On December 18th 2015, Congress agreed to lift the ban on exports of crude oil, which is backed by the oil industry. Since the U.S. lifted a 40-year ban on oil exports, there’s been an increase in America’s crude oil exports to destinations other than Canada, which was excluded from the ban. The new legislation has no direct effect on the potential supply of U.S. crude oil exports to Canada. The existing rules allow U.S. oil exports to Canada, and supplies from regions such as the Bakken shale in North Dakota have been shipped by rail to refineries in Eastern Canada. As well, refineries in New Brunswick and Quebec have been importing crude by ship from the U.S. Gulf Coast.
Europe and Asia are flooded with oil from Russia and the Middle East, though the first two shipments to leave the U.S. post-export ban went to Europe. Exxon Mobil Corporation (NYSE:XOM) is the first U.S. oil major to export U.S. crude oil outside the U.S. The company’s Maran Sagitta oil tanker, which sailed from Texas In February, has reached the port of Augusta, Sicily, according to Bloomberg. Israel, China and other countries have also placed orders for energy supplies from U.S. oil producers.
U.S. crude oil exports rose to 591,000 barrels per day in April, up 83,000 barrels from March, according to new data from the U.S. Census Bureau. The U.S. exported 15.7 million barrels of crude oil in March, with only 7.7 million of those barrels going to Canada. Japan and Italy were the biggest buyers, importing more than 1 million barrels of U.S. crude oil. The figures come almost six months after the U.S. government lifted restrictions on crude exports.

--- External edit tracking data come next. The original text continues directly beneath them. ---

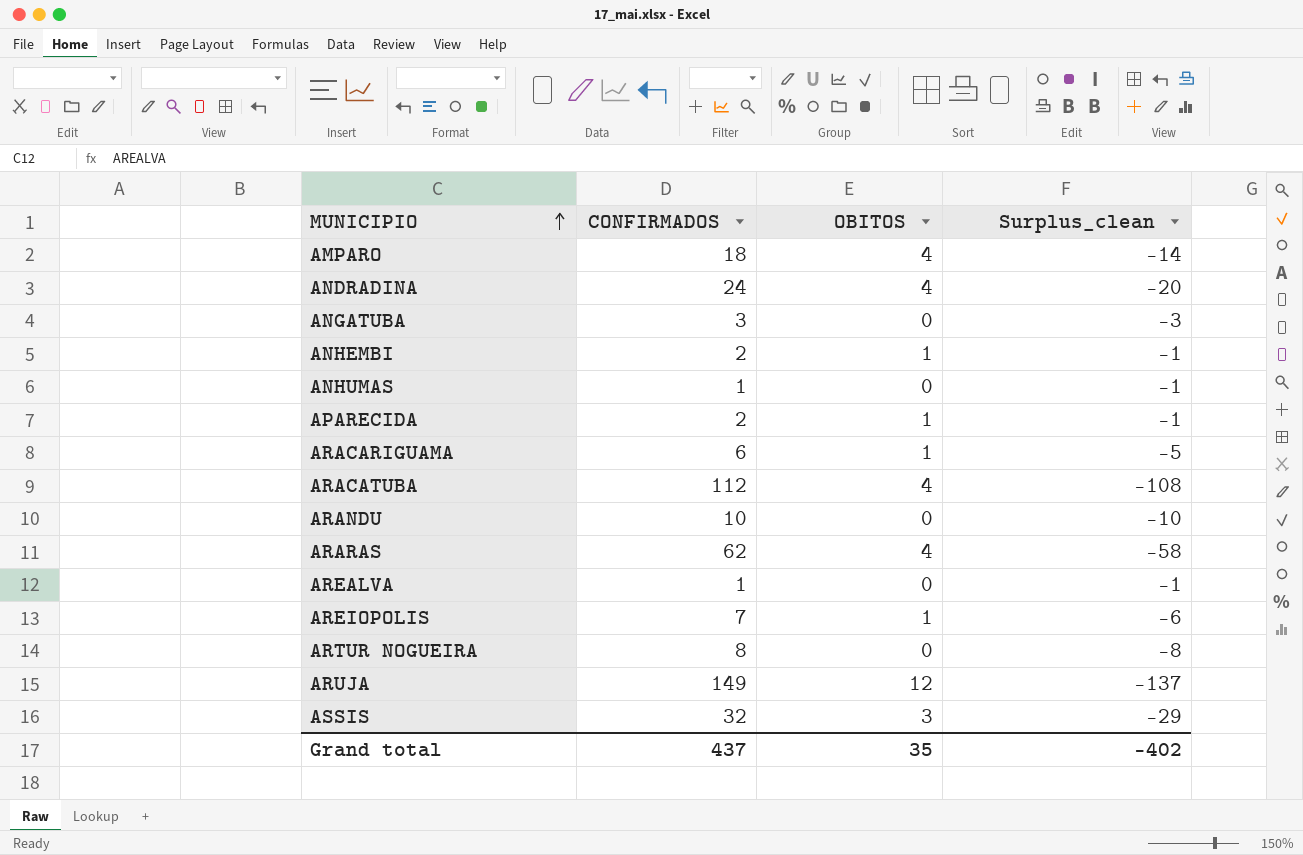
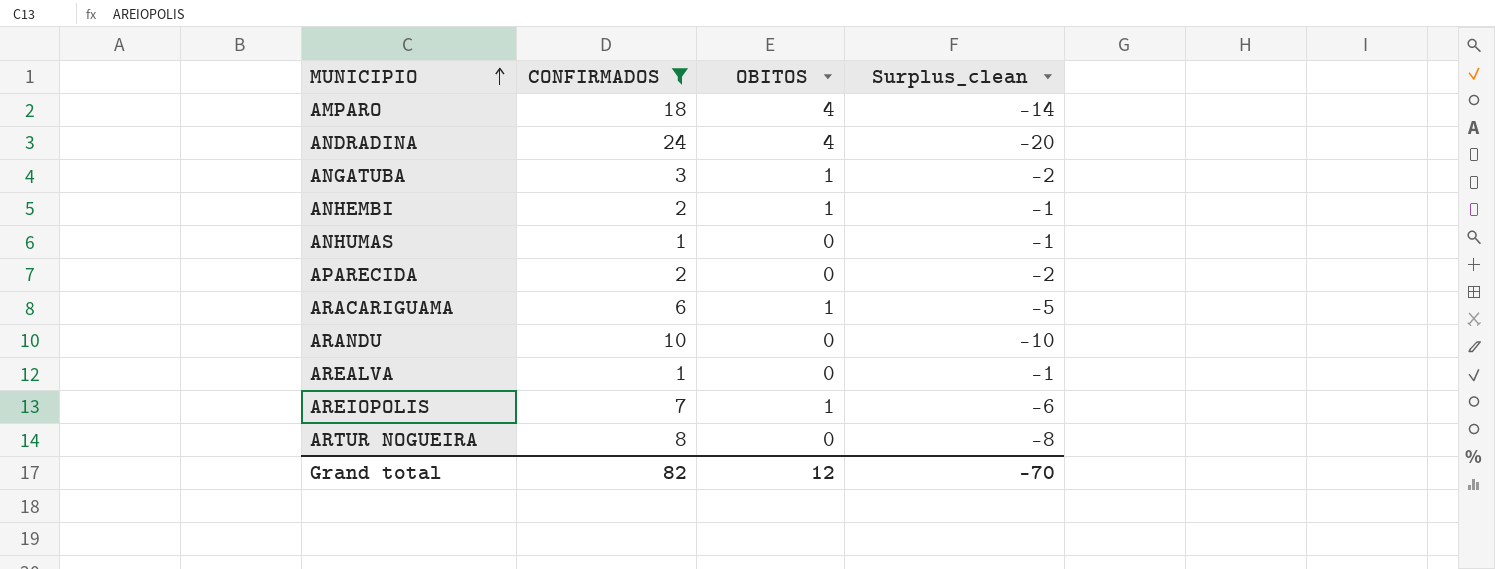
filter: none -> CONFIRMADOS <= 24
ANGATUBA | OBITOS: 0 -> 1
ANGATUBA | Surplus_clean: -3 -> -2
APARECIDA | OBITOS: 1 -> 0
APARECIDA | Surplus_clean: -1 -> -2
Grand total | CONFIRMADOS: 437 -> 82
Grand total | OBITOS: 35 -> 12
Grand total | Surplus_clean: -402 -> -70

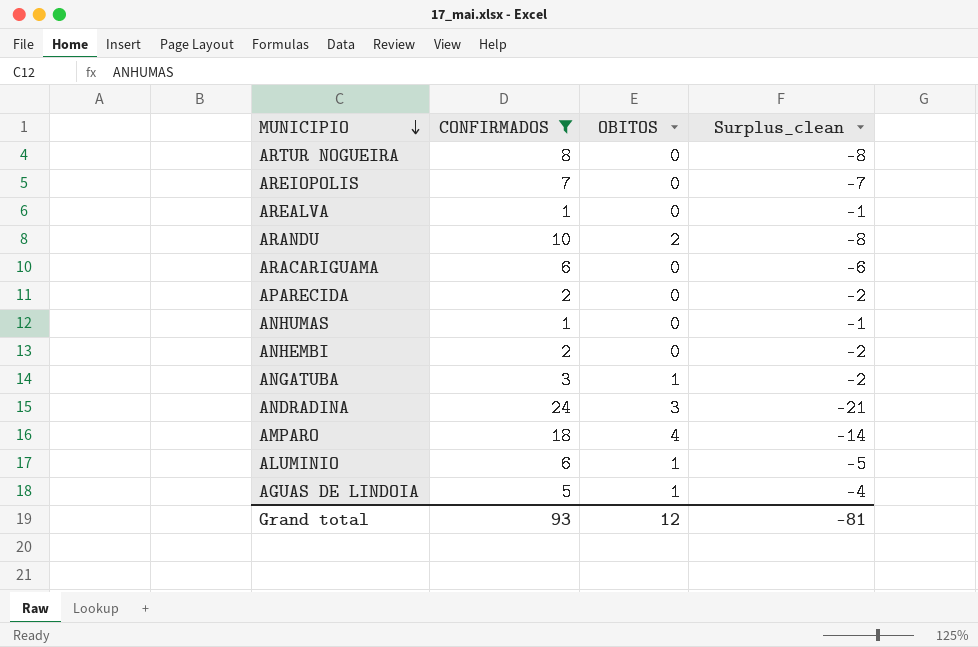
row order: MUNICIPIO ascending -> MUNICIPIO descending
AREIOPOLIS | OBITOS: 1 -> 0
AREIOPOLIS | Surplus_clean: -6 -> -7
ARANDU | OBITOS: 0 -> 2
ARANDU | Surplus_clean: -10 -> -8
ARACARIGUAMA | OBITOS: 1 -> 0
ARACARIGUAMA | Surplus_clean: -5 -> -6
ANHEMBI | OBITOS: 1 -> 0
ANHEMBI | Surplus_clean: -1 -> -2
ANDRADINA | OBITOS: 4 -> 3
ANDRADINA | Surplus_clean: -20 -> -21
row ALUMINIO: none -> 6 | 1 | -5
row AGUAS DE LINDOIA: none -> 5 | 1 | -4
Grand total | CONFIRMADOS: 82 -> 93
Grand total | Surplus_clean: -70 -> -81

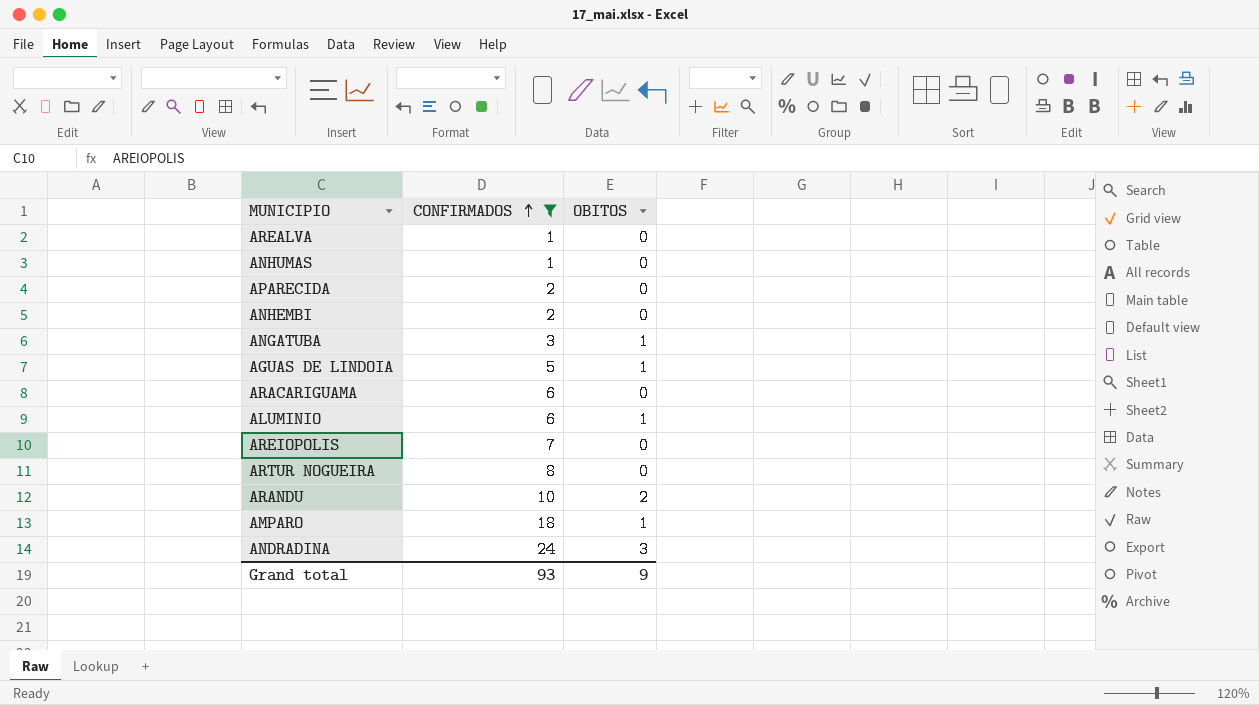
row order: MUNICIPIO descending -> CONFIRMADOS ascending
column Surplus_clean | formula: [OBITOS] - [CONFIRMADOS] -> none
AMPARO | OBITOS: 4 -> 1
Grand total | OBITOS: 12 -> 9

Exports to Canada were 324,000 bpd, while exports to Curacao reached 90,000 bpd. Exports to Bahamas were 36,000 bpd. In total, exports were the highest on record since at least 1920, according to U.S. government data. In total, U.S. crude oil exports were the highest on record since at least 1920, according to U.S. government data. The record level of crude oil exports come some half a year after a decades-long ban on U.S. exports was lifted. Since then, a number of merchants traders, producers and even refiners have moved crude to Latin America, Europe and Asia, among other locations. One reason behind the rise in crude oil exports is cheap pipeline and railway fees to move crude from the fields in Texas, Oklahoma and North Dakota into the ports of the U.S. Gulf of Mexico.

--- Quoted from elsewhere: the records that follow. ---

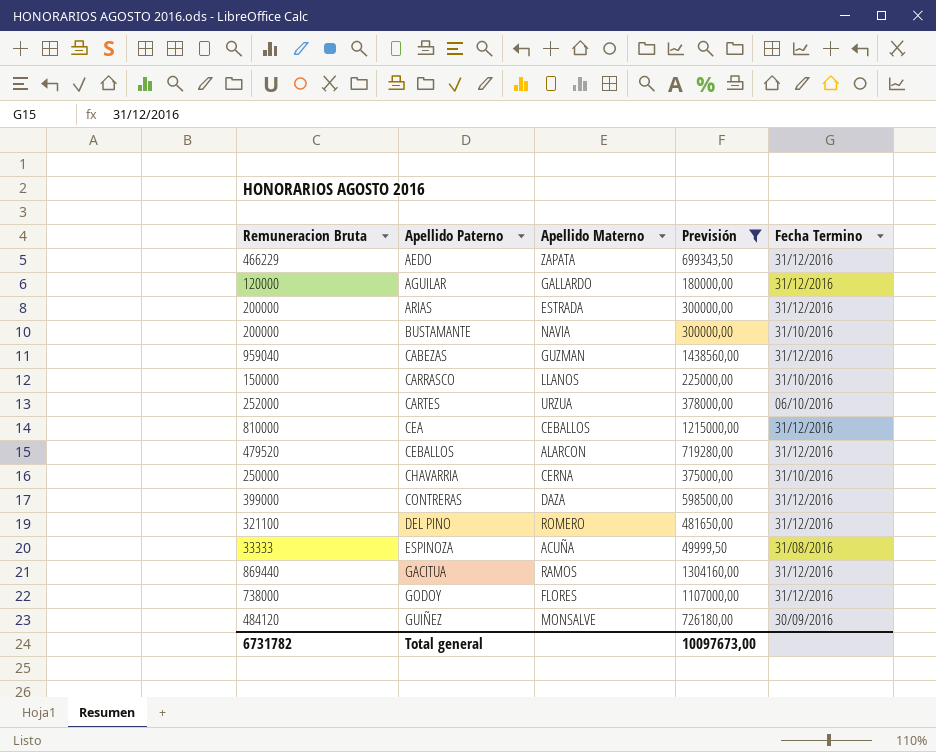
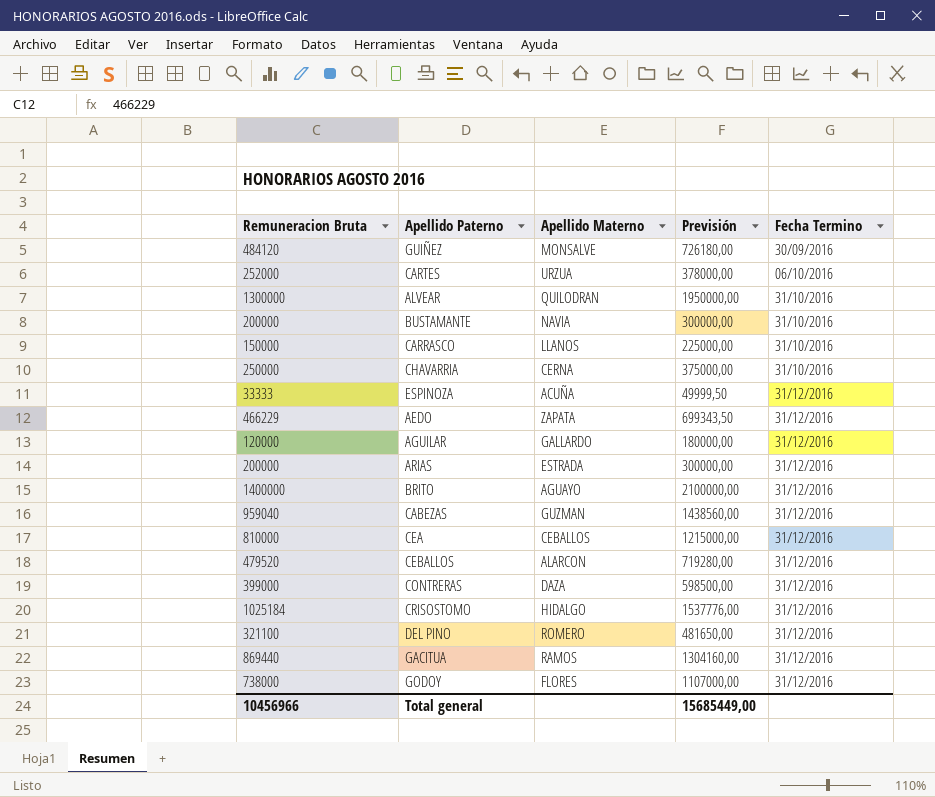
filter: Previsión <= 1438560,00 -> none
row order: Apellido Paterno ascending -> Fecha Termino ascending
ESPINOZA | Fecha Termino: 31/08/2016 -> 31/12/2016
Total general | Remuneracion Bruta: 6731782 -> 10456966
Total general | Previsión: 10097673,00 -> 15685449,00

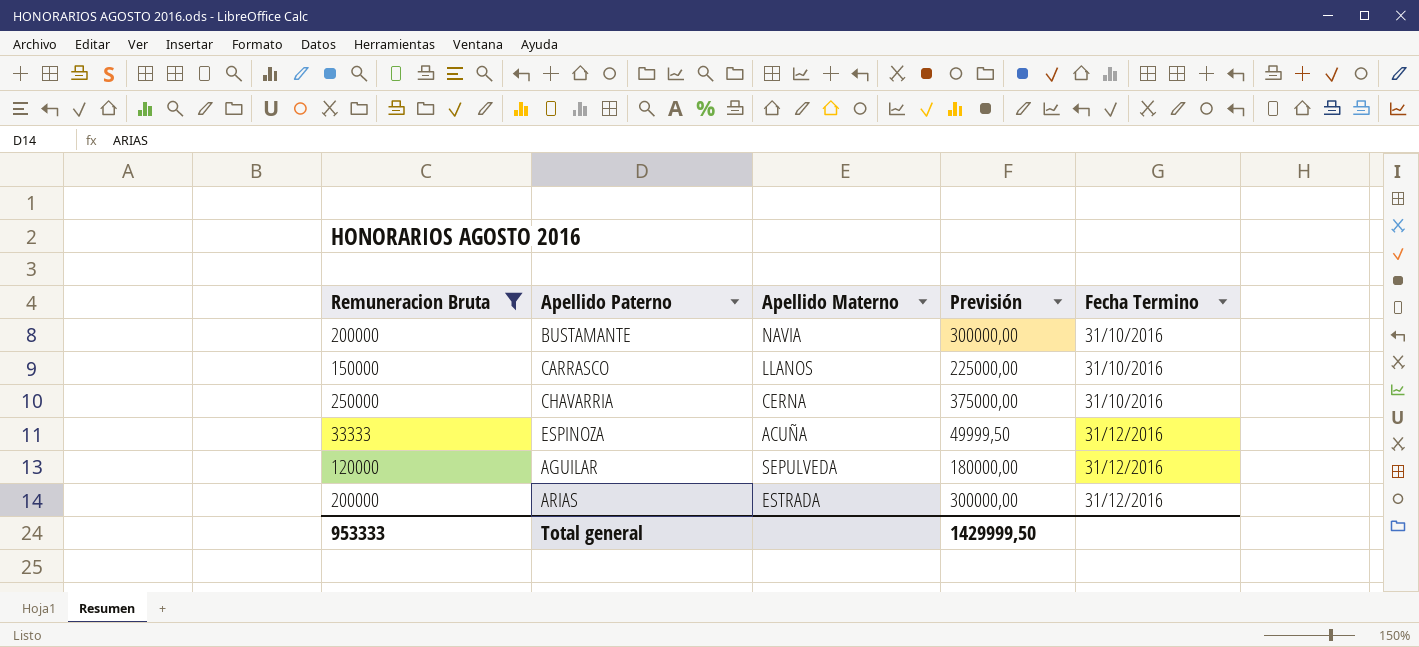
filter: none -> Remuneracion Bruta <= 250000
AGUILAR | Apellido Materno: GALLARDO -> SEPULVEDA
Total general | Remuneracion Bruta: 10456966 -> 953333
Total general | Previsión: 15685449,00 -> 1429999,50

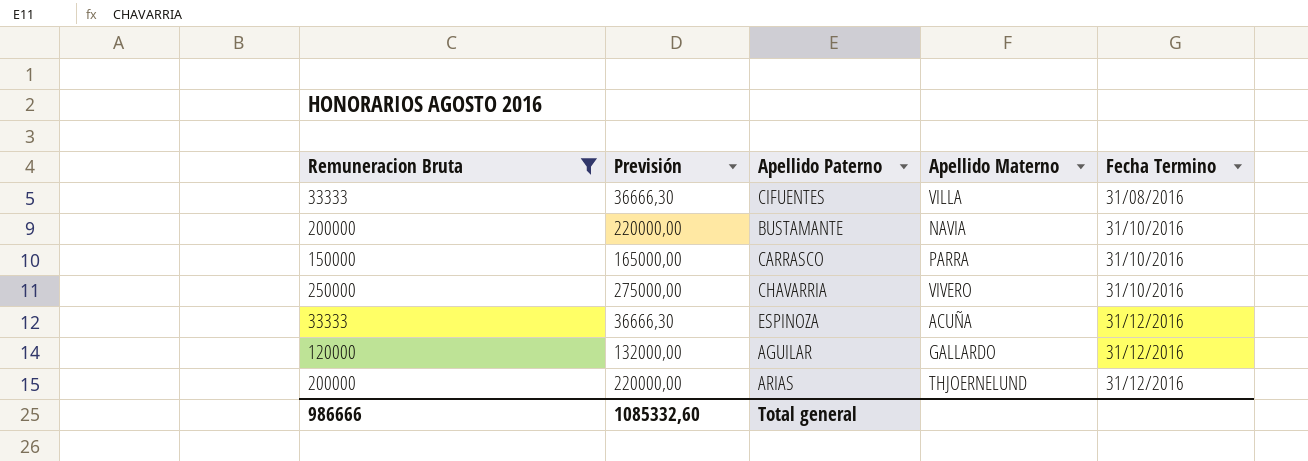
column Previsión | formula: [Remuneracion Bruta] * 1,5 -> [Remuneracion Bruta] * 1,1
column Previsión | position: 4 -> 2
row CIFUENTES: none -> 33333 | 36666,30 | VILLA | 31/08/2016
CARRASCO | Apellido Materno: LLANOS -> PARRA
CHAVARRIA | Apellido Materno: CERNA -> VIVERO
AGUILAR | Apellido Materno: SEPULVEDA -> GALLARDO
ARIAS | Apellido Materno: ESTRADA -> THJOERNELUND
Total general | Remuneracion Bruta: 953333 -> 986666
Total general | Previsión: 1429999,50 -> 1085332,60

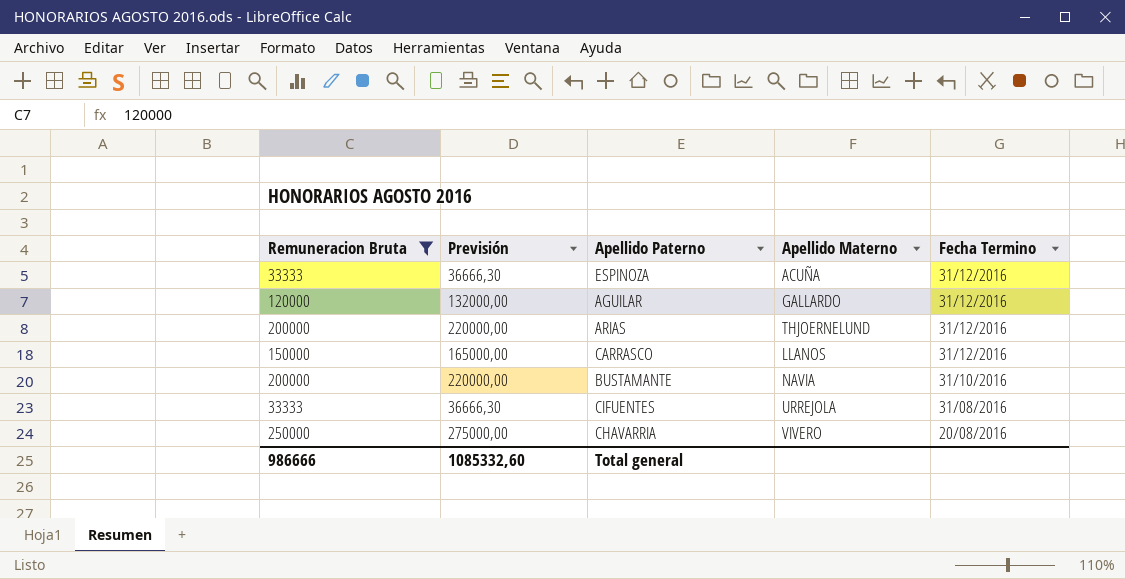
row order: Fecha Termino ascending -> Fecha Termino descending
CARRASCO | Apellido Materno: PARRA -> LLANOS
CARRASCO | Fecha Termino: 31/10/2016 -> 31/12/2016
CIFUENTES | Apellido Materno: VILLA -> URREJOLA
CHAVARRIA | Fecha Termino: 31/10/2016 -> 20/08/2016

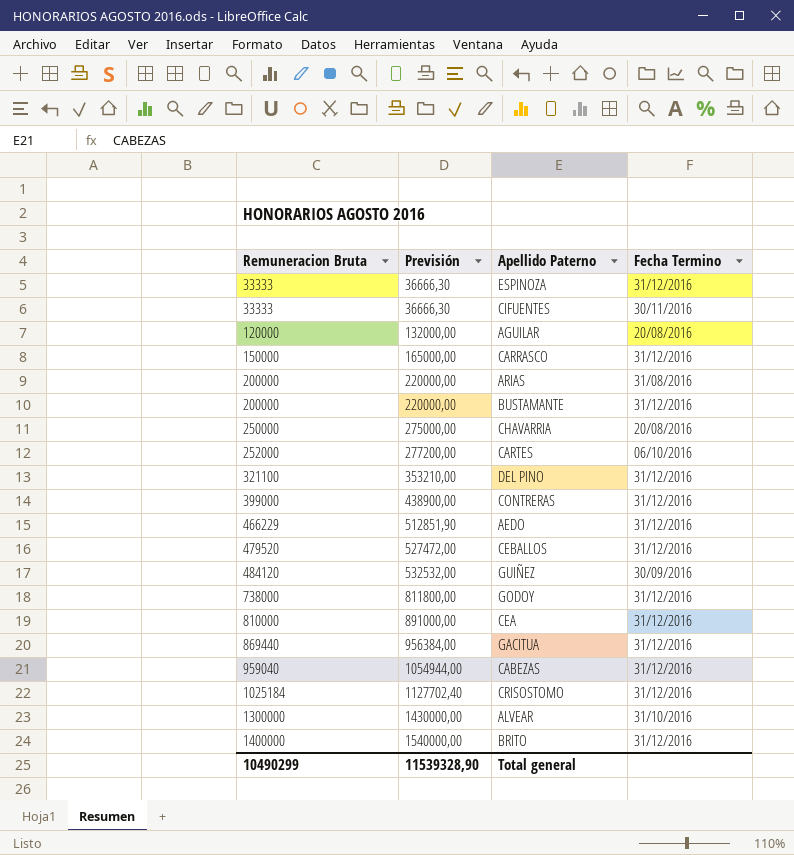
filter: Remuneracion Bruta <= 250000 -> none
row order: Fecha Termino descending -> Remuneracion Bruta ascending
column Apellido Materno | position: 4 -> none
CIFUENTES | Fecha Termino: 31/08/2016 -> 30/11/2016
AGUILAR | Fecha Termino: 31/12/2016 -> 20/08/2016
ARIAS | Fecha Termino: 31/12/2016 -> 31/08/2016
BUSTAMANTE | Fecha Termino: 31/10/2016 -> 31/12/2016
Total general | Remuneracion Bruta: 986666 -> 10490299
Total general | Previsión: 1085332,60 -> 11539328,90

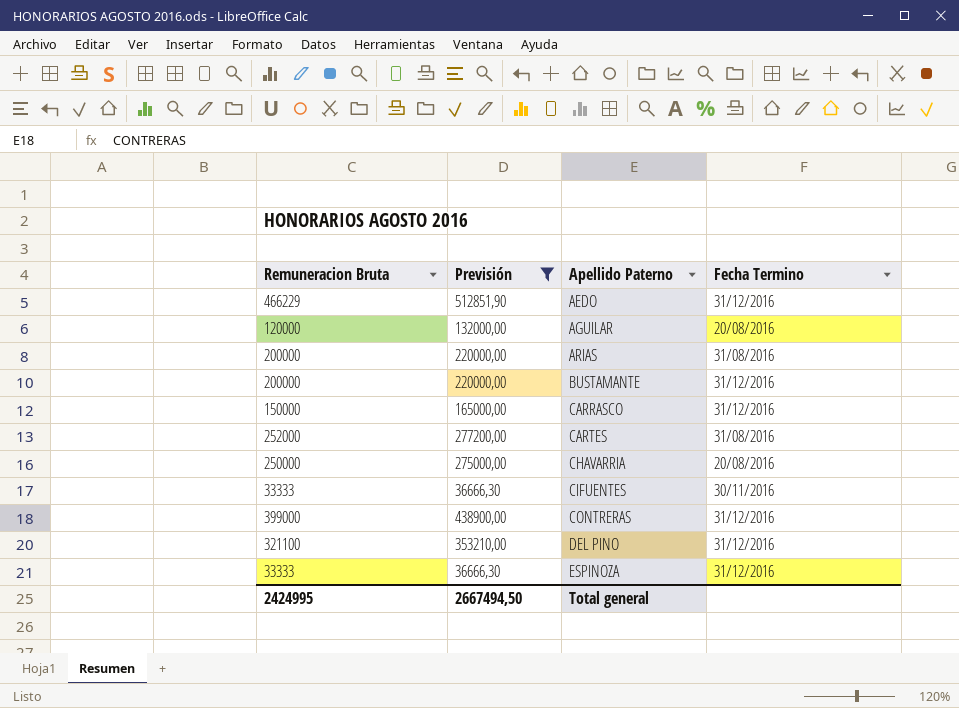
filter: none -> Previsión <= 512851,90
row order: Remuneracion Bruta ascending -> Apellido Paterno ascending
CARTES | Fecha Termino: 06/10/2016 -> 31/08/2016
Total general | Remuneracion Bruta: 10490299 -> 2424995
Total general | Previsión: 11539328,90 -> 2667494,50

According to the EIA, Benchmark North Sea Brent crude oil spot prices averaged $47/barrel in May, a $5/b increase from April and the fourth consecutive monthly increase since reaching a 12-year low of $31/b in January. Growing global oil supply disruptions, rising oil demand, and falling U.S. crude oil production contributed to the price increase. Brent crude oil prices are forecast to average $43/b in 2016 and $52/b in 2017. West Texas Intermediate (WTI)) crude oil prices are forecast to be slightly lower than Brent in 2016 and to be the same as Brent in 2017.
Oil traders are expecting more vessels to depart over coming weeks, with oil companies seeking to open new export routes from the U.S. West Coast.